Wednesday, August 23, 2006

Beach Baby

She wore an itsy-bitsy, teeny-weeny, PINK polka-dot bikini! It appears our Ava is a bit of an exhibitionist...hope she outgrows that!!

Thursday, August 17, 2006

She has to dance!

I visited Ava tonight after work. I love that girl!!!! After work there is nothing better than her contagious smile to erase all the garbage that I have carried around all day. This kid has an electric smile, no kidding. Huge grin, crinkly eyes, and a total-body wiggle that lets you clearly see that she's happy to see you! I think she equates my visits with her chance to dance. OT says that Ava needs to have lots of tummy time, crawling practice, and must sit, not stand.

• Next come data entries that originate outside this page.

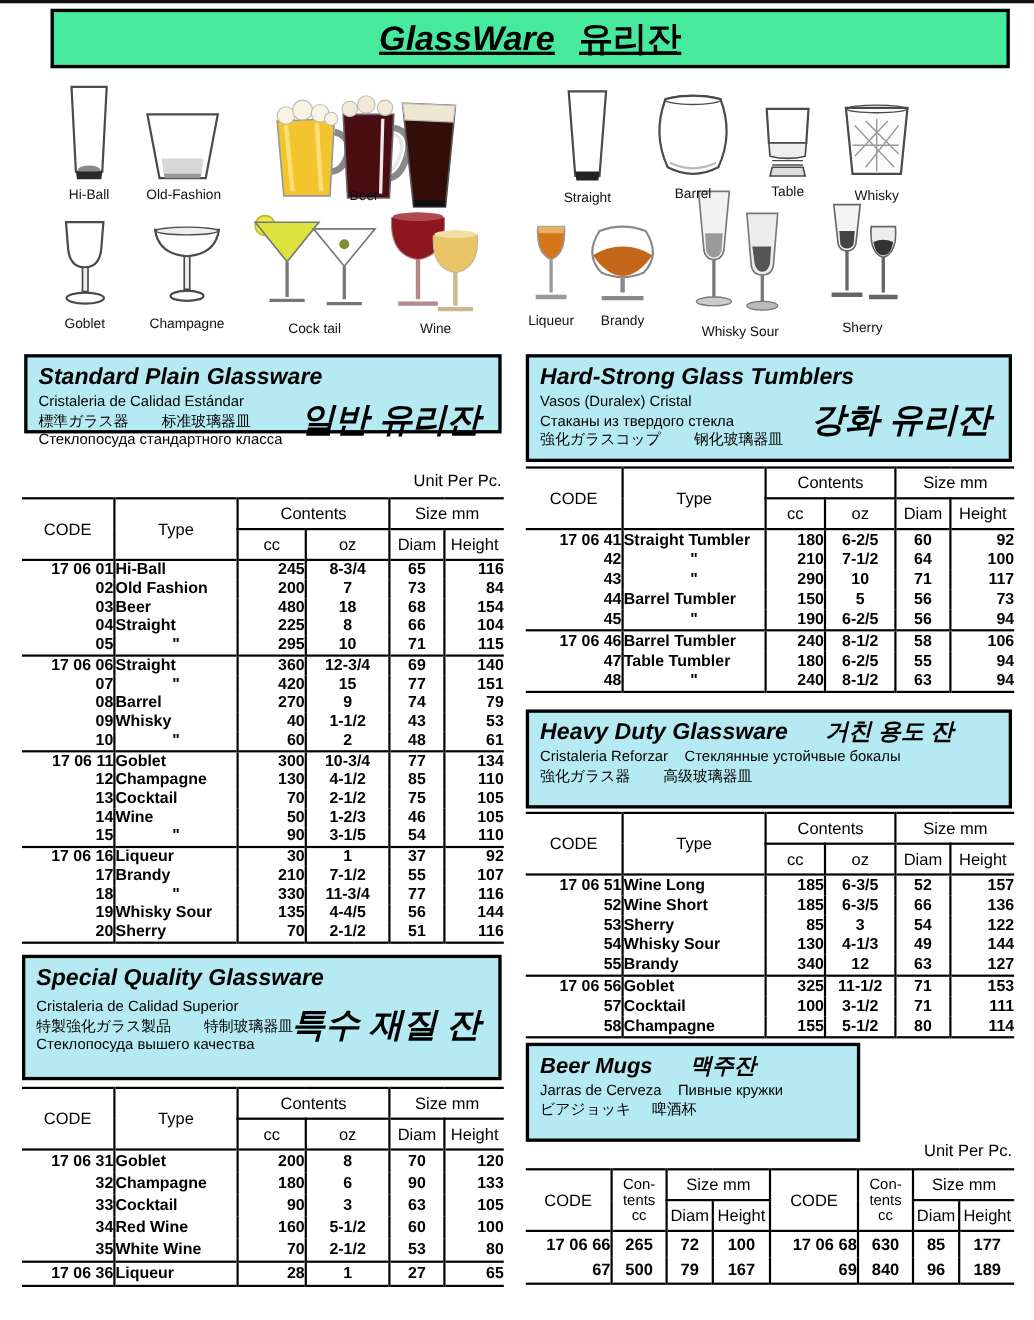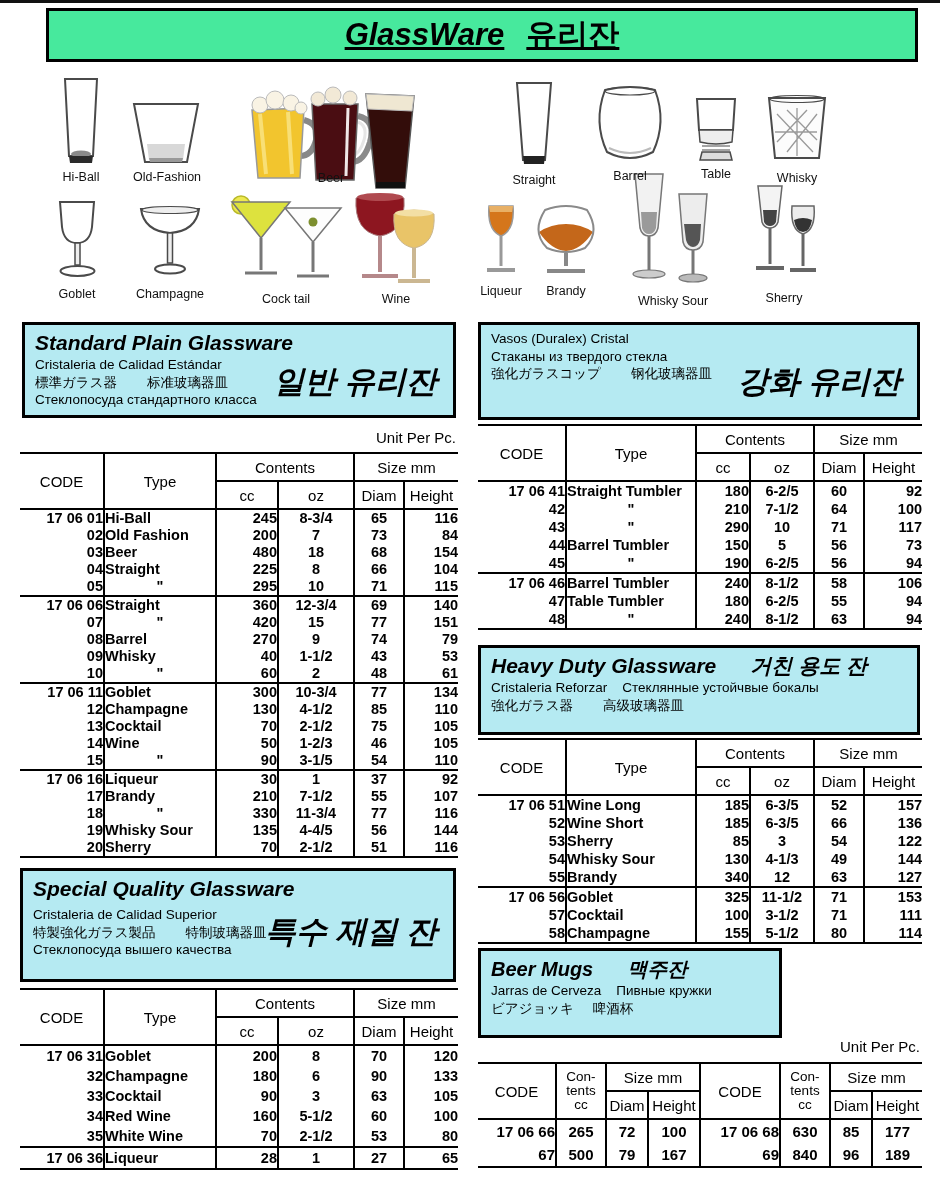--- a/index.html
+++ b/index.html
@@ -193,21 +193,21 @@
 
   <span class="glabel" style="left:42px;top:287px;width:70px">Goblet</span>
   <span class="glabel" style="left:125px;top:287px;width:90px">Champagne</span>
   <span class="glabel" style="left:246px;top:292px;width:80px">Cock tail</span>
   <span class="glabel" style="left:361px;top:292px;width:70px">Wine</span>
   <span class="glabel" style="left:466px;top:284px;width:70px">Liqueur</span>
   <span class="glabel" style="left:531px;top:284px;width:70px">Brandy</span>
   <span class="glabel" style="left:628px;top:294px;width:90px">Whisky Sour</span>
   <span class="glabel" style="left:749px;top:291px;width:70px">Sherry</span>
 
-  <div class="sec" style="left:22px;top:322px;width:434px;height:96px">
+  <div class="sec" style="left:22px;top:322px;width:434px;height:72px">
     <div class="st">Standard Plain Glassware</div>
     <div class="sl">Cristaleria de Calidad Estándar</div>
     <div class="sl">標準ガラス器        标准玻璃器皿</div>
     <div class="sl">Стеклопосуда стандартного класса</div>
     <div class="ko-big">일반 유리잔</div>
   </div>
 
   <div class="unit" style="left:250px;top:429px;width:206px;text-align:right">Unit Per Pc.</div>
 
   <table class="dtable t-std" style="left:20px;top:452px;width:438px">
@@ -482,20 +482,21 @@
           <td class="c-type bl">Liqueur</td>
           <td class="c-cc bl">28</td>
           <td class="c-oz bl">1</td>
           <td class="c-diam bl">27</td>
           <td class="c-height bl">65</td>
         </tr>
       </tbody>
     </table>
 
   <div class="sec" style="left:478px;top:322px;width:442px;height:98px">
+    <div class="st">Hard-Strong Glass Tumblers</div>
     <div class="sl">Vasos (Duralex) Cristal</div>
     <div class="sl">Стаканы из твердого стекла</div>
     <div class="sl">強化ガラスコップ        钢化玻璃器皿</div>
     <div class="ko-big">강화 유리잔</div>
   </div>
 
   <table class="dtable t-hard" style="left:478px;top:424px;width:444px">
     <colgroup>
         <col style="width:88px">
         <col style="width:130px">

Unfortunately, Ava's favorite activity in the whole world is standing up and rocking from side to side--DANCING! I just cannot make that girl sit when she so obviously has the music in her--She has to dance. WS kids are known to have an affinity for music. Some have actually become very accomplished performers. I think Ava is headed in that direction, for sure. And if I and her other grandparents have our way, she will have every opportunity to enjoy the music that she so obviously feels in her soul.

Tuesday, August 15, 2006

Ava's Garden

Ava's Garden grew when it shouldn't. All the beautiful plants in my little plot are volunteers. They popped out of the ground and flourished, even though nothing was planted or nurtured. They are lush, blooming, and just won't give up! To me this is perfect symbolism for our beautiful daughter, granddaughter, and niece.

Ava Mae was born December 21, 2005, after a difficult pregnancy. Her mommy, Laura, whom I love like my own, miscarried TWICE in her first trimester. Ava's siblings didn't make it, but our precious girl held on with all she had. She was born at 38 weeks--small, initally unresponsive, and with severe feeding issues. I have never felt so overcome with emotion as I did the evening she was born. I stood at the nursery window and just sobbed. It's true what "they" say: Being a grandparent is so much better than being a parent!

I knew something was "odd" the next day when I visited the hospital. Ava's philtrum was exceptionally long. I dismissed it, thinking that it was just a family trait or something. Several weeks later I took Ava to her pediatrician appointment. At that visit the doctor sat down, looked me in the eyes, and said, "I know you have concerns and so do I. " My mind was reeling when he started on this litany of signs and symptoms. He mentioned her long philtrum, low-set ears, feeding issues, prolapsing rectum, abdominal pain, heart murmur, and on and on. His suspicion was that she had a genetic defect, most likely cystic fibrosis. I can't even find the words to express the devastation I was feeling. And the worst part was that I had to go home and tell Laura and her family what the doctor said. And so it began.

Since then Ava has had a positive FISH test for WS, three surgeries to repair her prolapsed rectum, long hospital stays for IV antibiotics, visits with a cardiologist, geneticist, GI surgeon, GI specialist, endocrinologist, and ophthalmologist; and therapy with Early On of Michigan for feeding issues and developmental delays. Whew! Our baby is high-maintenance! But considering the hell she has been through, she is doing remarkably well. She has a smile that lights up her whole face!

I hope to post regularly on this site so that our friends, relatives, and fellow WS families can chat and learn from each other. I also think that journaling is darn good therapy for the writer!